Statistical analysis
Statistical analysis was carried out using SAS 9.4 (SAS Institute Inc., Cary, USA). The total number of fieldemerged P. leporinus adults per m² was analysed. The mean values of the emerged adults were calculated from three or four cages within each plot. Those means were then used for a two-way analysis of variance (ANOVA) and tested for their homogeneities of variance and normal distribution. Least square means were determined with LSMEANS in the PROC GLIMMIX procedure separately for each testing site to analyse for significant differences at the p < 0.05 significance level. The assumption of the homogeneity of the variances was not fulfilled in the field trials, where the role of soil tillage and cultivation of winter wheat was compared to spring wheat or to maize and bare soil. To fulfil the assumption of homogeneity of variances, the data were square root transformed to analyse for significant differences. The data were then back transformed to calculate the estimated mean values and standard errors in each treatment and for each testing site. For the results of the field trials, where the role of cultivation of winter wheat compared to barley was tested, the values were not transformed as the assumptions of their homogeneities of variance and normal distribution were fulfilled (SAS Institute Inc. 2022).

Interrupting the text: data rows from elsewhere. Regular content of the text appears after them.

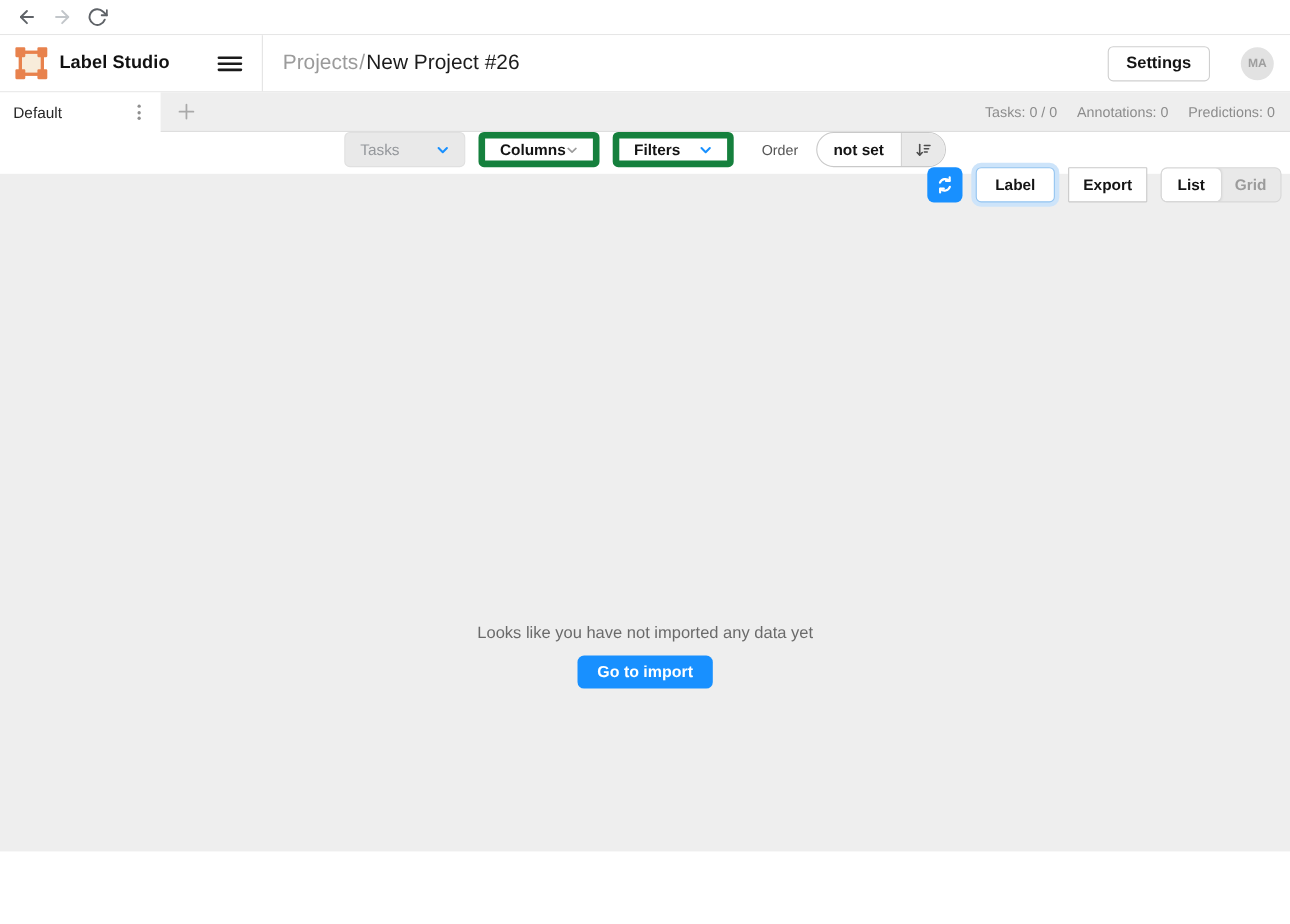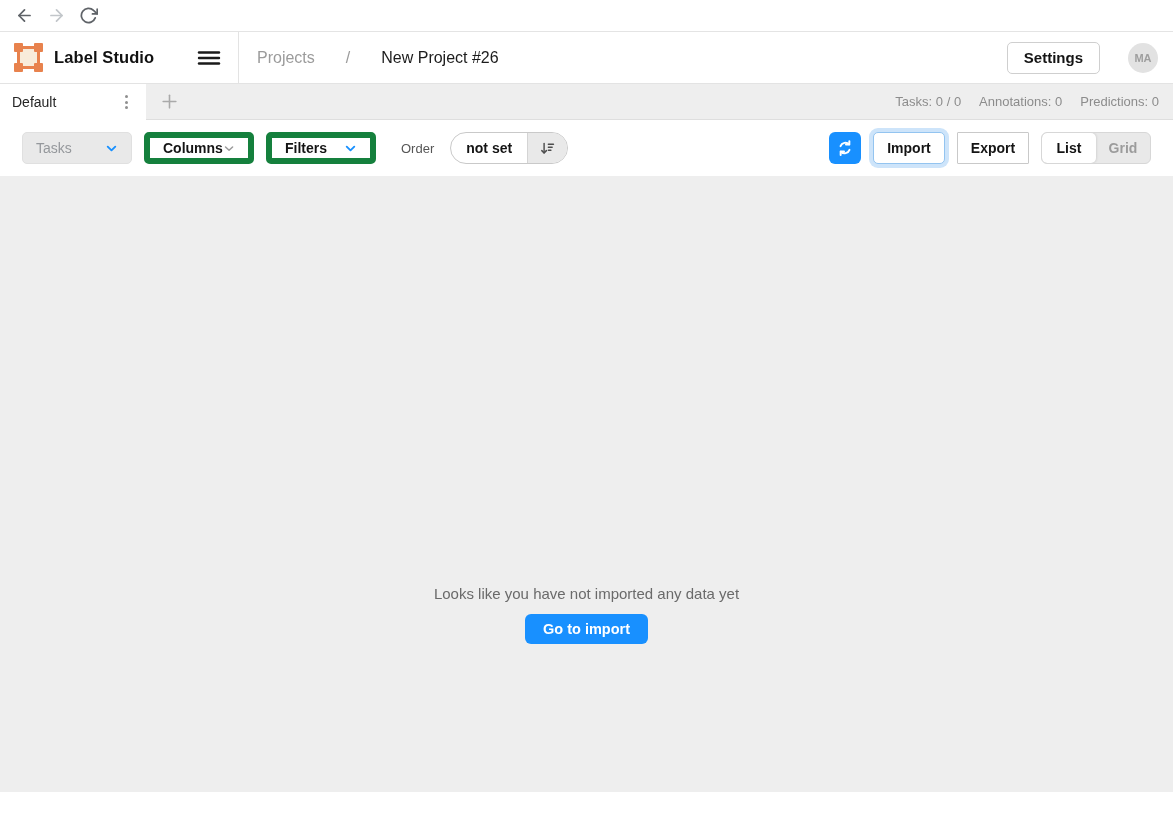"Projects" .breadcrumb { font-size: 16px -> 19px; gap: 31px -> 1px }
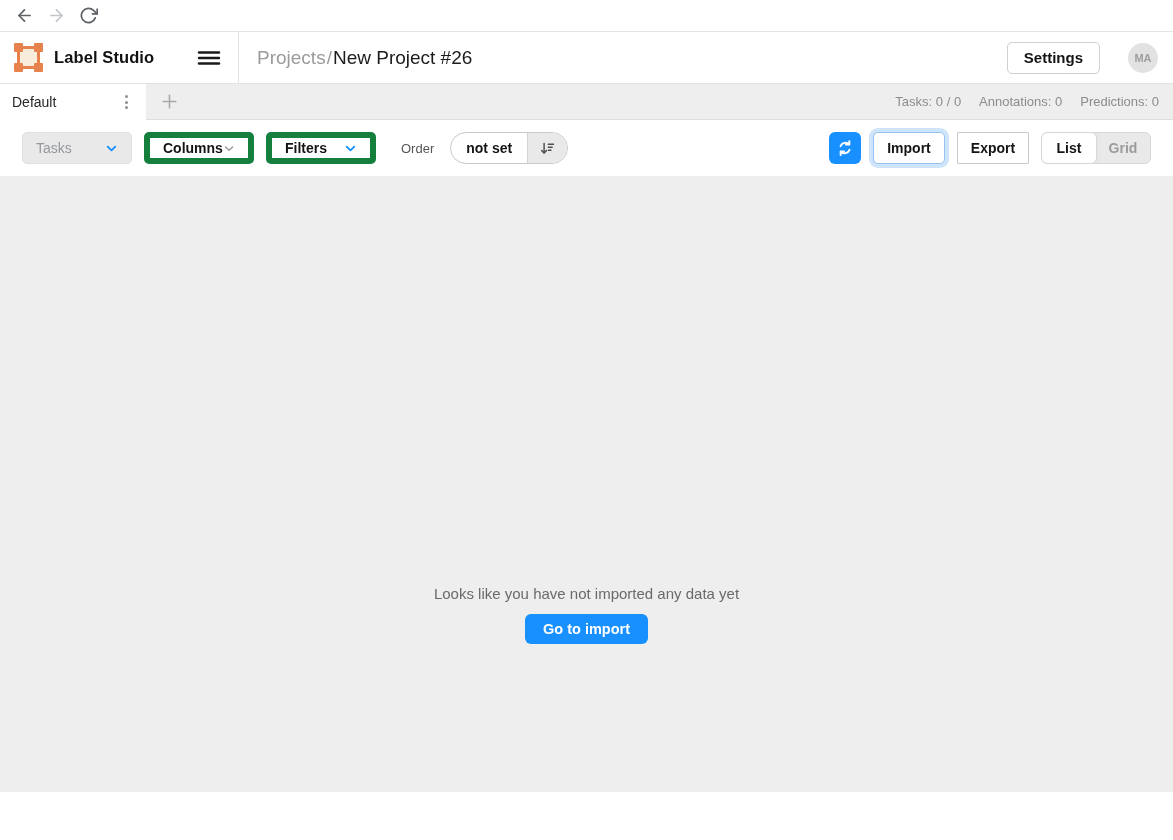"Tasks" .toolbar { flex-direction: none -> column; height: 56px -> 38px; padding: 0 22px -> 0 8px }
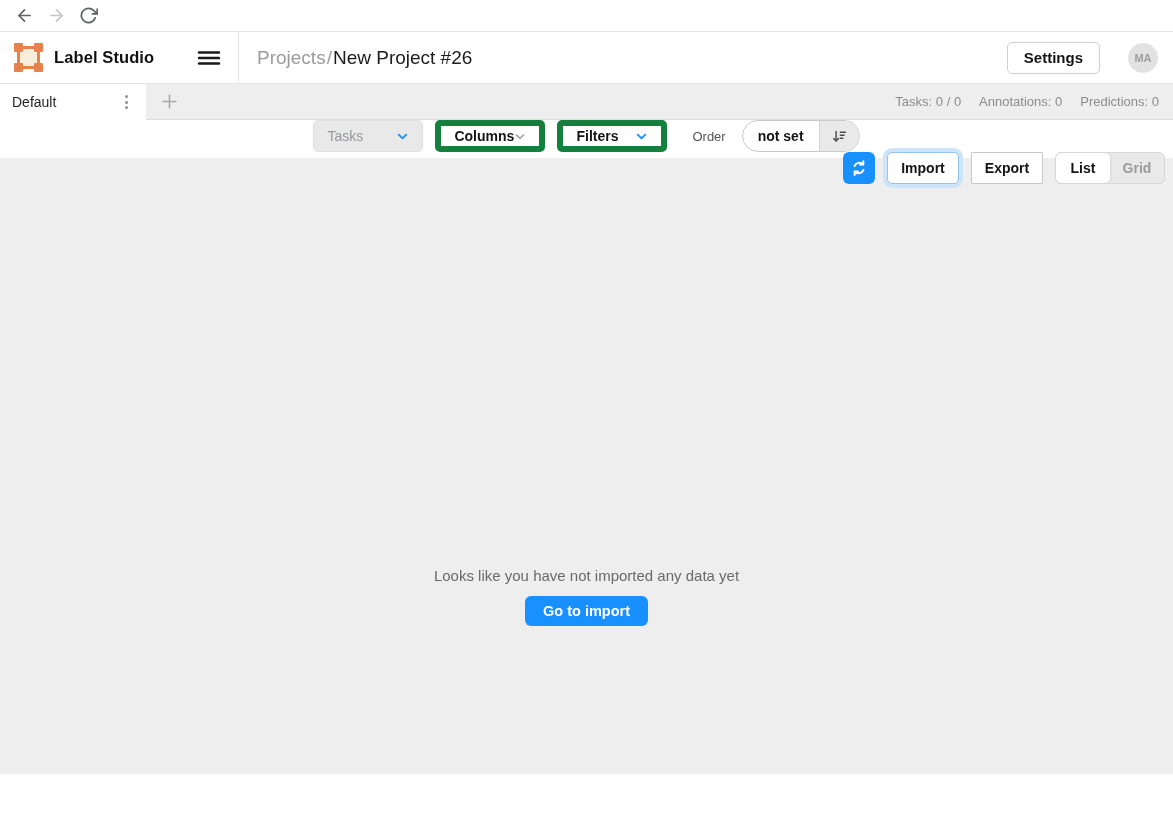"Import" button.btn-import { text: Import -> Label }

Cox proportional hazard models and PROC PHREG were used in SAS 9.4 for survival analysis of the no-choice oviposition experiment. Hazard ratios (HR) > 1 or < 1 describe the higher or lower probabilities of mortality compared to the referred treatment. To obtain a letter code in this experiment, survival was also analysed using PROC LIFEREG in SAS 9.4. The Weibull, exponential, and logistic distributions of the data were tested. The Akaike information criterion (AIC) was lowest for the Weibull distribution and assumed for this analysis. Least square means were determined with LSMEANS, to identify significant differences between the treatments at p < 0.05 (SAS Institute Inc. 2022).